Fragmented images that to this day I’m not brave enough to look at or to seriously consider summoning up. I’ll leave it to my old age, I tell myself, should I live so long. But what I remember well is discovering the extent of the catastrophe once we were back in Douma. Hundreds of people lay on the road outside a medical station while a pair of ambulances hosed them all down with water. We took the little girl inside. “She’s still breathing,” I told the doctor and was overcome by a sudden dizzy spell that almost toppled me over. A medic told me I mustn’t sleep, that if I slept, I wouldn’t wake up, and followed these words with a jab from a needle, then another, and another.

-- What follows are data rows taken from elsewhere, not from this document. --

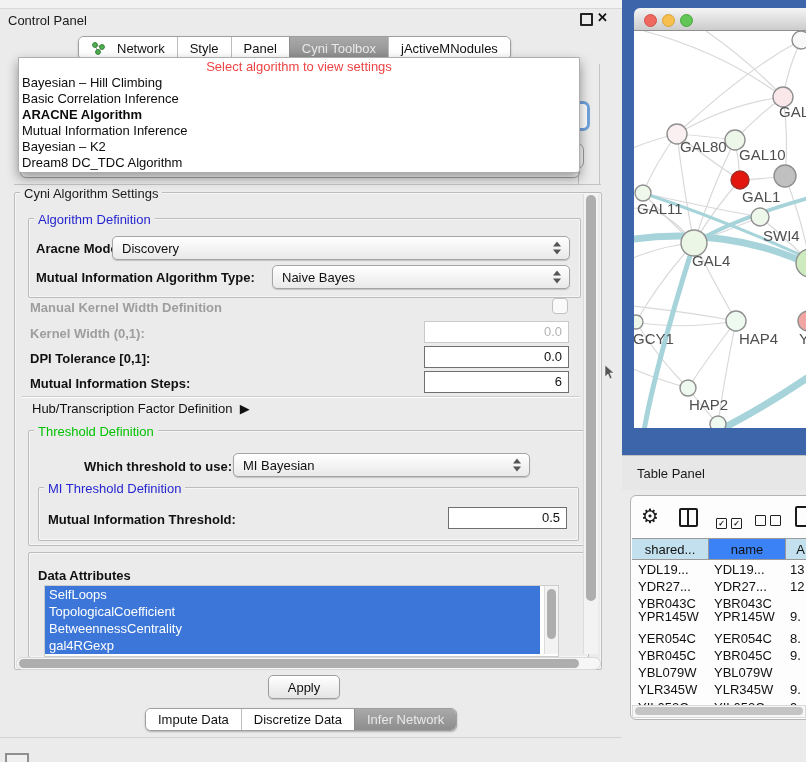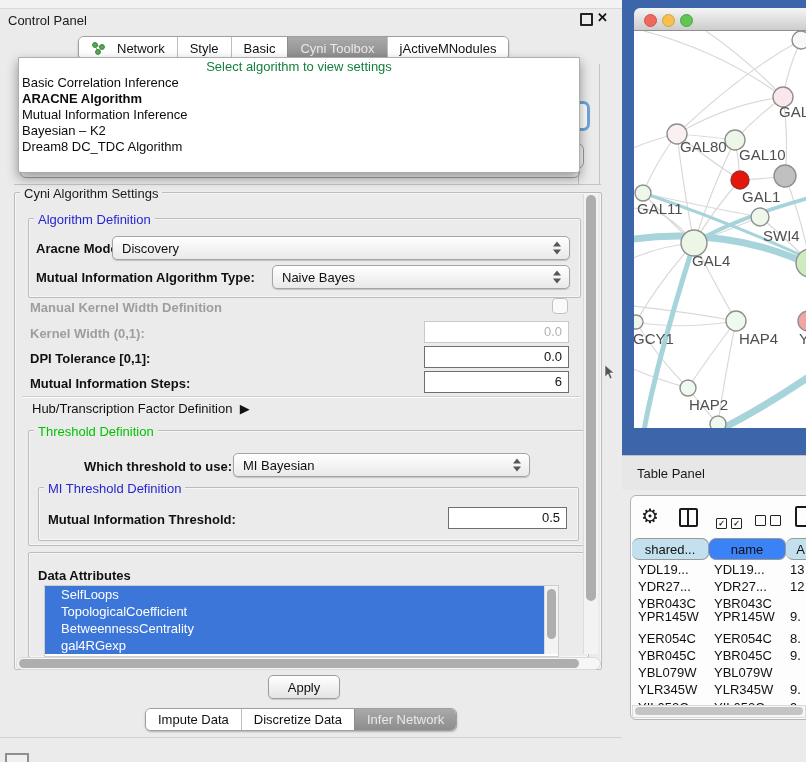--- a/index.html
+++ b/index.html
@@ -15,21 +15,21 @@
   .float-icon{position:absolute;left:580px;top:13px;width:9px;height:9px;border:2px solid #222;border-radius:1px;}
   .close-icon{position:absolute;left:597px;top:10px;font-size:13px;font-weight:bold;color:#111;}
   
   .tabbar{position:absolute;display:flex;border:1px solid #9f9f9f;border-radius:6px;overflow:hidden;background:#fff;box-shadow:0 1px 2px rgba(0,0,0,.25);}
   .seg{display:flex;align-items:center;gap:12px;padding:0 12px;font-size:13px;background:#fff;height:100%;border-left:1px solid #bdbdbd;white-space:nowrap;}
   .seg:first-child{border-left:0;}
   .seg.sel{background:linear-gradient(#a9a9a9,#8d8d8d);color:#e9e9e9;border-left-color:#8d8d8d;}
   
   .popup{position:absolute;left:18px;top:57px;width:560px;height:114px;background:#fff;border:1px solid #aeaeae;
          border-radius:0 0 3px 3px;box-shadow:0 5px 12px rgba(0,0,0,.4);z-index:30;}
-  .algo-prompt{height:17px;line-height:17px;text-align:center;color:#15803d;font-size:13px;}
+  .algo-prompt{height:17px;line-height:17px;text-align:center;color:#ef4444;font-size:13px;}
   .algo-item{height:16px;line-height:16px;font-size:13px;padding-left:3px;color:#0c0c0c;}
   .algo-item.bold{font-weight:bold;}
   
   .frag{position:absolute;z-index:5;}
   
   .groupbox{position:absolute;border:1px solid #bcbcbc;border-radius:2px;box-shadow:inset 0 0 0 1px rgba(255,255,255,.55);}
   .gtitle{position:absolute;font-size:13px;background:#ebebeb;padding:0 4px;white-space:nowrap;z-index:2;color:#1a1a1a;}
   .t-blue{color:#2626d0;}
   .t-green{color:#00c300;}
   
@@ -41,21 +41,21 @@
   .arrows i.dn{border-top:5px solid #555;}
   
   .field{position:absolute;height:20px;background:#fff;border:1px solid #6f6f6f;font-size:13px;text-align:right;
          padding:0 6px;line-height:20px;box-sizing:content-box;}
   .field.off{border-color:#c9c9c9;color:#b2b2b2;}
   .checkbox{position:absolute;width:14px;height:14px;border:1px solid #c2c2c2;border-radius:4px;background:#fafafa;}
   .sep{position:absolute;height:0;border-top:1px solid #cdcdcd;border-bottom:1px solid #fdfdfd;}
   .tri{display:inline-block;color:#111;}
   
   .attr-list{position:absolute;left:44px;top:585px;width:513px;height:70px;background:#fff;border:1px solid #cdcdcd;overflow:hidden;}
-  .attr-item{height:17px;line-height:17px;padding-left:16px;color:#fff;background:#3b76d8;font-size:13px;width:491px;}
+  .attr-item{height:17px;line-height:17px;padding-left:4px;color:#fff;background:#3b76d8;font-size:13px;width:491px;}
   
   .track-v{position:absolute;background:#f3f3f3;border-left:1px solid #dcdcdc;}
   .track-h{position:absolute;background:#f6f6f6;border:1px solid #d9d9d9;border-radius:7px;}
   .thumb{position:absolute;background:#aeaeae;border-radius:5px;}
   
   .btn{position:absolute;border:1px solid #9d9d9d;border-radius:5px;background:linear-gradient(#ffffff,#e4e4e4);
        font-size:13px;display:flex;align-items:center;justify-content:center;box-shadow:0 1px 1px rgba(0,0,0,.15);}
   
   .desktop{position:absolute;left:622px;top:0;width:184px;height:455px;background:#3d65a9;}
   .netwin-titlebar{position:absolute;left:634px;top:8px;width:180px;height:22px;border-radius:6px 0 0 0;
@@ -64,21 +64,21 @@
   .netwin-content{position:absolute;left:634px;top:31px;width:180px;height:397px;background:#fff;overflow:hidden;}
   
   .tp-bar{position:absolute;left:622px;top:455px;width:184px;height:35px;background:#e7e7e7;border-top:1px solid #c2c2c2;}
   .tp-title{position:absolute;left:15px;top:10px;font-size:13px;color:#1a1a1a;}
   .tp-body{position:absolute;left:622px;top:490px;width:184px;height:272px;background:#ebebeb;}
   .tp-inner{position:absolute;left:630px;top:495px;width:200px;height:223px;background:#fdfdfd;border:1px solid #b3b3b3;border-radius:6px;}
   .icon-col{position:absolute;width:15px;height:15px;border:2px solid #1a1a1a;border-radius:2px;}
   .icon-col::after{content:"";position:absolute;left:6px;top:0;width:2px;height:15px;background:#1a1a1a;}
   .cb-sm{display:inline-block;width:9px;height:9px;border:1.5px solid #222;border-radius:1px;font-size:8px;line-height:9px;text-align:center;font-weight:bold;margin-right:4px;color:#111;}
   .th{position:absolute;top:538px;height:22px;display:flex;align-items:center;justify-content:center;font-size:13px;
-      border-top:1px solid #9a9a9a;border-bottom:1px solid #9a9a9a;border-right:1px solid #9a9a9a;overflow:hidden;box-sizing:border-box;border-radius:7px;}
+      border-top:1px solid #9a9a9a;border-bottom:1px solid #9a9a9a;border-right:1px solid #9a9a9a;overflow:hidden;box-sizing:border-box;}
   .tr{position:absolute;left:632px;width:174px;height:17px;}
   .tr span{position:absolute;font-size:13px;line-height:17px;white-space:nowrap;}
   .net-label{font-size:15px;fill:#4f4f4f;}
 </style>
 </head>
 <body>
 
 <div id="app">
 
   <div class="cp-topstrip"></div>
@@ -95,21 +95,21 @@
           <circle cx="4" cy="4" r="2.4" fill="#52b152" stroke="#2e7d32"></circle>
           <circle cx="11" cy="6" r="2.4" fill="#52b152" stroke="#2e7d32"></circle>
           <circle cx="7" cy="11" r="2.4" fill="#52b152" stroke="#2e7d32"></circle>
         </svg>
         <span>Network</span>
       </div>
       <div class="seg">
         <span>Style</span>
       </div>
       <div class="seg">
-        <span>Basic</span>
+        <span>Panel</span>
       </div>
       <div class="seg sel">
         <span>Cyni Toolbox</span>
       </div>
       <div class="seg">
         <span>jActiveMNodules</span>
       </div>
     </div>
 
   <div class="frag" style="left:578px;top:64px;width:1px;height:120px;background:#bdbdbd;"></div>
@@ -117,20 +117,21 @@
   <div class="frag" style="left:14px;top:184px;width:587px;height:1px;background:#c4c4c4;z-index:1;"></div>
   <div class="frag" style="left:560px;top:101px;width:24px;height:24px;border:3px solid #6fa3dc;border-radius:7px;background:#fff;"></div>
   <div class="frag" style="left:558px;top:143px;width:24px;height:24px;border:1px solid #9a9a9a;border-radius:7px;background:#f5f5f5;"></div>
   <div class="frag" style="left:20px;top:152px;width:560px;height:26px;border:1px solid #a6a6a6;border-radius:6px;background:#fbfbfb;z-index:4;display:flex;align-items:center;padding-left:14px;box-sizing:border-box;font-size:13px;color:#a9a9a9;">
     <span>gal-filtered.sif default node</span>
   </div>
 
   <div class="popup">
     <div class="algo-prompt">Select algorithm to view settings</div>
     <div id="algo-list">
+        <div class="algo-item">Bayesian – Hill Climbing</div>
         <div class="algo-item">Basic Correlation Inference</div>
         <div class="algo-item bold">ARACNE Algorithm</div>
         <div class="algo-item">Mutual Information Inference</div>
         <div class="algo-item">Bayesian – K2</div>
         <div class="algo-item">Dream8 DC_TDC Algorithm</div>
       </div>
   </div>
 
   <div class="groupbox" style="left:14px;top:192px;width:586px;height:476px;"></div>
   <span class="gtitle" style="left:20px;top:186px;">Cyni Algorithm Settings</span>

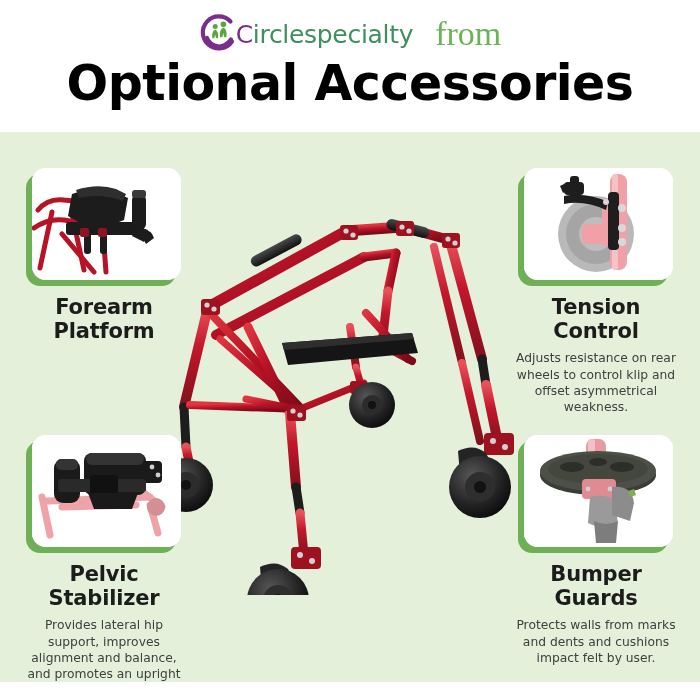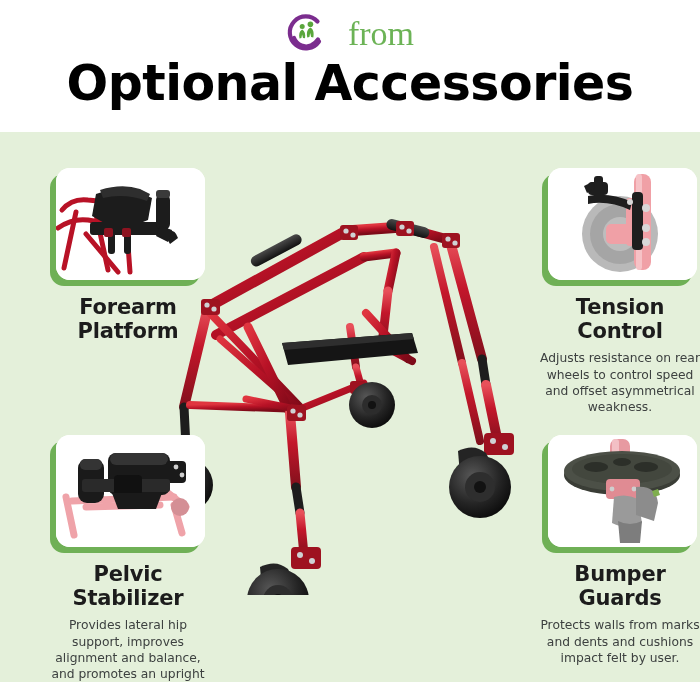--- a/index.html
+++ b/index.html
@@ -64,21 +64,20 @@
   .panel {
     position: absolute; left: 0; top: 132px;
     width: 700px; height: 550px;
     background: #e4f0da;
   }
 
   
   .card {
     position: absolute;
     width: 172px;
-    margin-left: 24px;
   }
   .card.tl { left: 18px;  top: 168px; }
   .card.tr { left: 510px; top: 168px; }
   .card.bl { left: 18px;  top: 435px; }
   .card.br { left: 510px; top: 435px; }
 
   .thumb-wrap {
     position: relative;
     width: 155px; height: 118px;
     margin: 0 auto;
@@ -149,20 +148,21 @@
             <path d="M31.5 7.5 A16 16 0 1 0 33 27.5" fill="none" stroke="#7b2d8e" stroke-width="4.2" stroke-linecap="round"></path>
             <path d="M8 24 C11 31.5 19 34 25 31.5 C29 29.8 31 27 32 25.5" fill="none" stroke="#7b2d8e" stroke-width="4.2" stroke-linecap="round"></path>
             <circle cx="16.2" cy="12.4" r="2.5" fill="#5aa63c"></circle>
             <path d="M16.2 15.6 C13.4 17.2 12.6 20.6 13.5 24.4 L15.4 24 L16.1 20.4 L17 24 L19 24.3
                      C19.7 20.6 18.9 17.2 16.2 15.6 Z" fill="#5aa63c"></path>
             <circle cx="24.4" cy="10.2" r="2.8" fill="#5aa63c"></circle>
             <path d="M24.4 13.6 C21.2 15.2 20.3 19 21.3 23.4 L23.4 23 L24.2 19 L25.1 23 L27.3 23.4
                      C28.2 19 27.4 15.2 24.4 13.6 Z" fill="#5aa63c"></path>
           </svg>
         </span>
+        <span class="brand-word"><span class="seg-a">C</span><span class="seg-b">irclespecialty</span></span>
       </div>
       <span class="klip-word">from</span>
     </div>
 
     <div class="page-title">Optional Accessories</div>
   </div>
 
   <div class="panel"></div>
 
   <div class="hero">
@@ -363,21 +363,21 @@
           <g fill="#d8d8d8">
             <circle cx="98" cy="40" r="4"></circle>
             <circle cx="98" cy="60" r="4"></circle>
             <circle cx="98" cy="74" r="4"></circle>
             <circle cx="82" cy="34" r="3"></circle>
           </g>
         </svg>
       </div>
     </div>
     <div class="card-title">Tension Control</div>
-    <div class="card-desc">Adjusts resistance on rear wheels to control speed and offset asymmetrical weakness.</div>
+    <div class="card-desc">Adjusts resistance on rear wheels to control klip and offset asymmetrical weakness.</div>
   </div>
 
   <div class="card bl">
     <div class="thumb-wrap">
       <div class="thumb-shadow"></div>
       <div class="thumb">
         <svg viewBox="0 0 149 112">
           <rect width="149" height="112" fill="#ffffff"></rect>
           <g fill="none" stroke="#efa3a9" stroke-width="7" stroke-linecap="round">
             <path d="M10 62 L18 100"></path>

“You must wash thoroughly, burn your clothes and try not to sleep today,” he said, as if there were nothing simpler. It was then that I envied the dead. How at peace that happy sleeper seemed! Without thinking, I envied him—how relaxed he looked, how free of cares—and I knew for certain that no one escapes the massacre save the dead.
To keep ourselves awake we spent the time giving first aid. During those fraught hours I photographed nothing. I don’t know why. Maybe because I’d already seen cameras flocking round the tragedy. Maybe because I felt that to do so would be failing to face up to reality. This time, I told myself, I’ll face it naked and I won’t take a single picture. Until the rocket found us. Those were the first pictures taken in East Ghouta of the rocket with its cargo of disaster. The fundamental idea that I explored was that I had so few feelings: expertly protecting myself behind the shield; fending off emotion with the lens. There’s no room here to luxuriate in feelings, lest they sweep you away, to madness, maybe; most likely, to surrender.
Even so, that experience demonstrated to me that I was calmer and more balanced with the lens in my hand. My voice became firmer, my tone commanding: I even walked more decisively. I am the eye of the man who wants to understand what has happened and what is happening, which is why you will see me standing silently and moving calmly. I’ve got good at it, so much so that I almost fade to nothing when I hold my camera. There is so much to think about, so much to debate, and despair usually comes from too much thinking: thinking of those who have passed away and those who are on the same path; thinking of those who despaired and surrendered; thinking of a tomorrow shrouded in fog.
I wipe all the above from my mind and replace it with a simple response: When tomorrow comes I shall be here, my lens and I, waiting for it. Maybe my lens will capture it and I will be unable to bear it. I am careful to keep the camera’s memory card empty and its battery full. I sleep next to it. I am prepared for anything, and everything.
Saeed Al Batal is an activist and photographer from East Ghouta. This piece was written for Bidayyat as part of a series of articles on the Syrian revolution and its relationship with the image.